• _Problem statement_: The records below are to be copied exactly, with every picture left out.

• _Extracted material_:
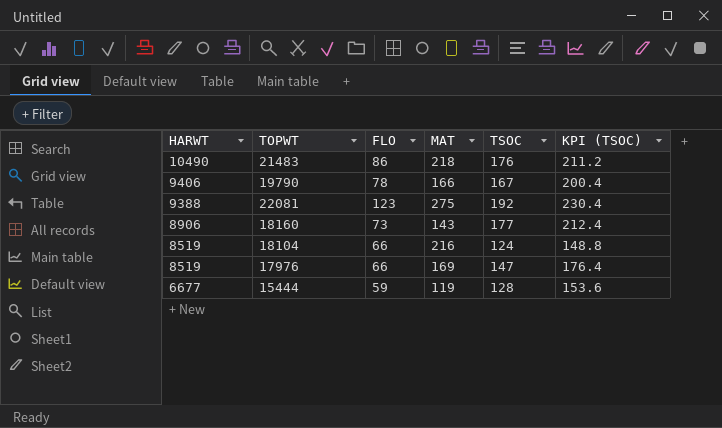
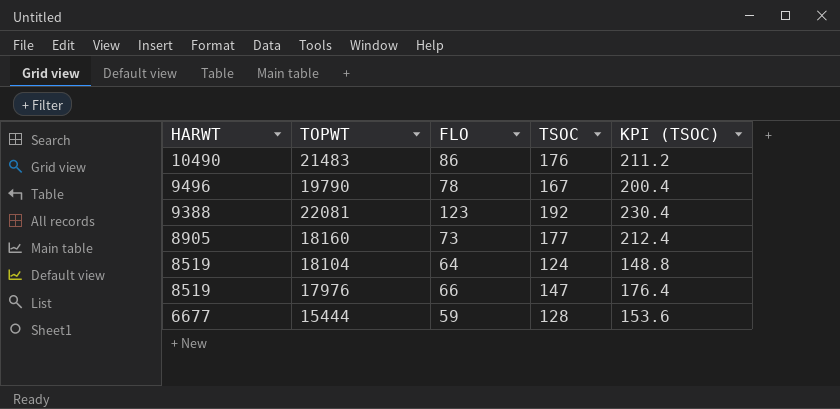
column MAT | position: 4 -> none
19790 | HARWT: 9406 -> 9496
18160 | HARWT: 8906 -> 8905
18104 | FLO: 66 -> 64

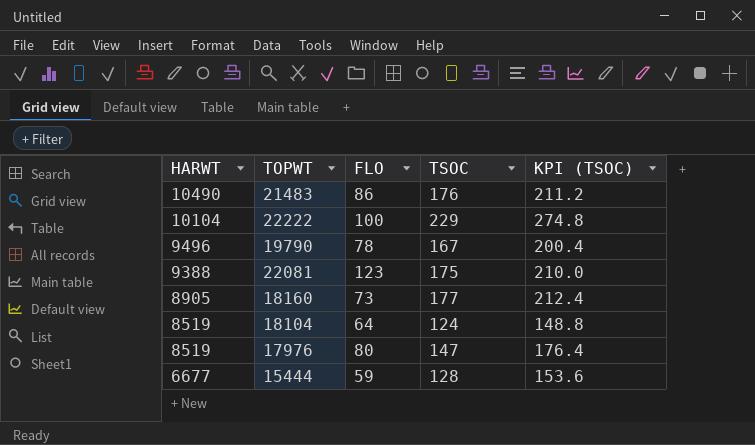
row 22222: none -> 10104 | 100 | 229 | 274.8
22081 | TSOC: 192 -> 175
22081 | KPI (TSOC): 230.4 -> 210.0
17976 | FLO: 66 -> 80

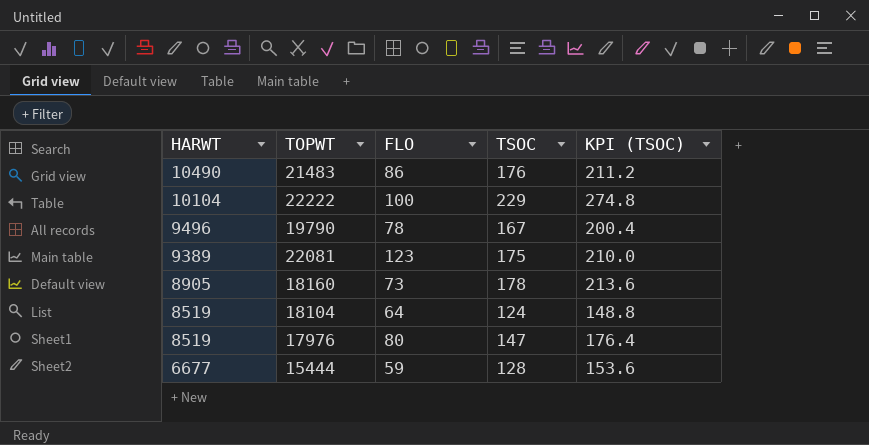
22081 | HARWT: 9388 -> 9389
18160 | TSOC: 177 -> 178
18160 | KPI (TSOC): 212.4 -> 213.6

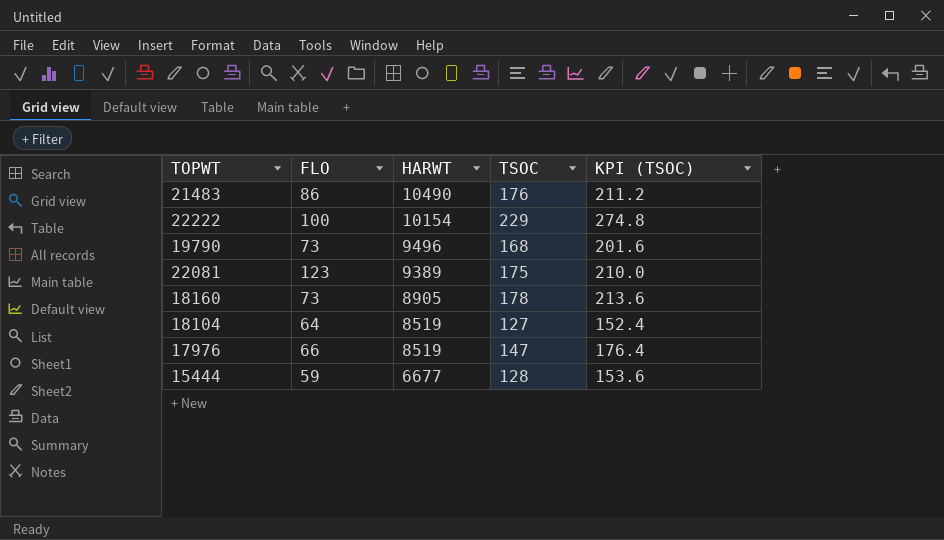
column HARWT | position: 1 -> 3
22222 | HARWT: 10104 -> 10154
19790 | FLO: 78 -> 73
19790 | TSOC: 167 -> 168
19790 | KPI (TSOC): 200.4 -> 201.6
18104 | TSOC: 124 -> 127
18104 | KPI (TSOC): 148.8 -> 152.4
17976 | FLO: 80 -> 66

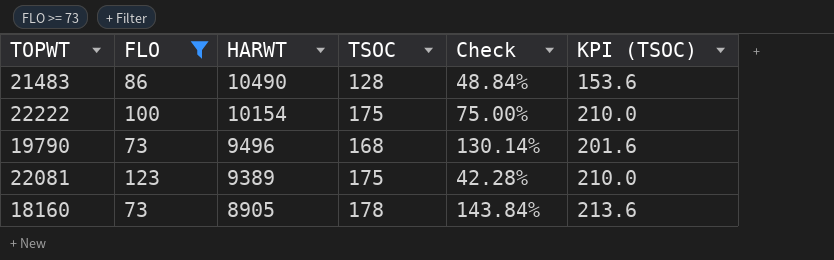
filter: none -> FLO >= 73
column Check | formula: none -> ([TSOC] - [FLO]) / [FLO]
21483 | TSOC: 176 -> 128
21483 | KPI (TSOC): 211.2 -> 153.6
22222 | TSOC: 229 -> 175
22222 | KPI (TSOC): 274.8 -> 210.0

• _Expected output_:
column MAT | position: 4 -> none
19790 | HARWT: 9406 -> 9496
18160 | HARWT: 8906 -> 8905
18104 | FLO: 66 -> 64

row 22222: none -> 10104 | 100 | 229 | 274.8
22081 | TSOC: 192 -> 175
22081 | KPI (TSOC): 230.4 -> 210.0
17976 | FLO: 66 -> 80

22081 | HARWT: 9388 -> 9389
18160 | TSOC: 177 -> 178
18160 | KPI (TSOC): 212.4 -> 213.6

column HARWT | position: 1 -> 3
22222 | HARWT: 10104 -> 10154
19790 | FLO: 78 -> 73
19790 | TSOC: 167 -> 168
19790 | KPI (TSOC): 200.4 -> 201.6
18104 | TSOC: 124 -> 127
18104 | KPI (TSOC): 148.8 -> 152.4
17976 | FLO: 80 -> 66

filter: none -> FLO >= 73
column Check | formula: none -> ([TSOC] - [FLO]) / [FLO]
21483 | TSOC: 176 -> 128
21483 | KPI (TSOC): 211.2 -> 153.6
22222 | TSOC: 229 -> 175
22222 | KPI (TSOC): 274.8 -> 210.0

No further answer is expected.